I am going to use some direct quotes from Semmelroth’s book that actually are in one of the last chapters, but it makes a point from which we can build a foundation for dealing with hyper and hypo arousal. It talks about anger specifically, but I will try to expand the discussion to to other emotions eventually.

You cannot wade in the river of anger without being sucked in by the undertow of the loss of freedom.  It is an outright logical impossibility to try to force yourself  or someone else to do something and have the resulting behavior occur voluntarily. Participation in the exercise of force and threats of force can have only one of two results: either involuntary compliance or involuntary resistance.

Remember- ‘force’ can be the smallest thing, like a vanishing smile. It is pretty tempting to think you don’t use force that much on yourself or others.
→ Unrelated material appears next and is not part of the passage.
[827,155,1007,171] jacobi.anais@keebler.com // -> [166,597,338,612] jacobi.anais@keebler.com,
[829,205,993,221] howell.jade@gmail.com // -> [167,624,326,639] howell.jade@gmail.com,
Semmelroth clarifies that.

Unfortunately, you cannot always avoid people who threaten you in an attempt to control you. A mugger can only be dealt with by resistance, if possible, or by compliance if necessary. But most attempts to control you can be avoided if you don’t feel you need or want something from the person attempting them. Other people most often employ threats (not always explicit)  that amount to withholding things (including ‘things’ like courtesy and kindness) they think you have some need or claim of.

So how do you develop the ability not to ‘feel you want or need something’ from someone who is making an attempt to control you?

You can’t control what you feel directly. Semmelroth writes, “Emotional responses need not be managed. They do need to be starved of fuel when they interfere with your life.  If you feed your dread ( or whatever emotion) by making your dread the problem to be solved before you act, you have changed the task from getting something done to how you feel about it.  “

Hmmm. Getting something done. Like what? What do you want? That is not so easy to know as it may seem. Access to the knowledge  of what we want  can easily be drowned out by hyper and hypoarousal. The reason for this is that often we decided what we want at some point in the past.  The feeling of desire that preceded that decision is much more subtle in the present moment – post decision. The more subtle  feeling of desire is not strong enough by itself to push away our anger or fear or sadness.   At our best, we know the  experience of desiring something, having made a decision to get it, and being able to keep our focus on the achievement of that thing despite distractions such as emotions. 

Consider a bball player who has an important shot to make under these circumstances:  the  fans are screaming, the ref just made a questionable call, you’ve missed your last 5 shots, and your ankle hurts. Where does your focus need to be? The shot – the ball, your hands, your feet, your fingers, the basket.  You decided a long time ago that when you take a shot your desire is for it to go in. That decision was made and has never changed. The felt sense that you want to make the shot is ‘obvious’ and  extraneous to succeeding.   You are actually more likely to miss if you get caught up in a desperate desire to make it.  In addition, all the other wants in that moment must be ‘starved’ – the desire for the fans to shut up, the ref to be fair and reliable, your past self to have done better, and your ankle not to hurt. Those are problems of thwarted desire that you may choose to address later.

So decisions are important to not feeling that you want or need something from someone who is attempting to control you. You need to find a way to keep those decisions fresh in your mind. You can’t rely on the desire that preceded those decisions and may linger with greatly diminished intensity afterwards to prompt you to remember. So how do we find a way to have easy access to those decisions that reflect our highest standards and deepest desires? How? How? I don’t know off that bat, but I’ll get to it in another post.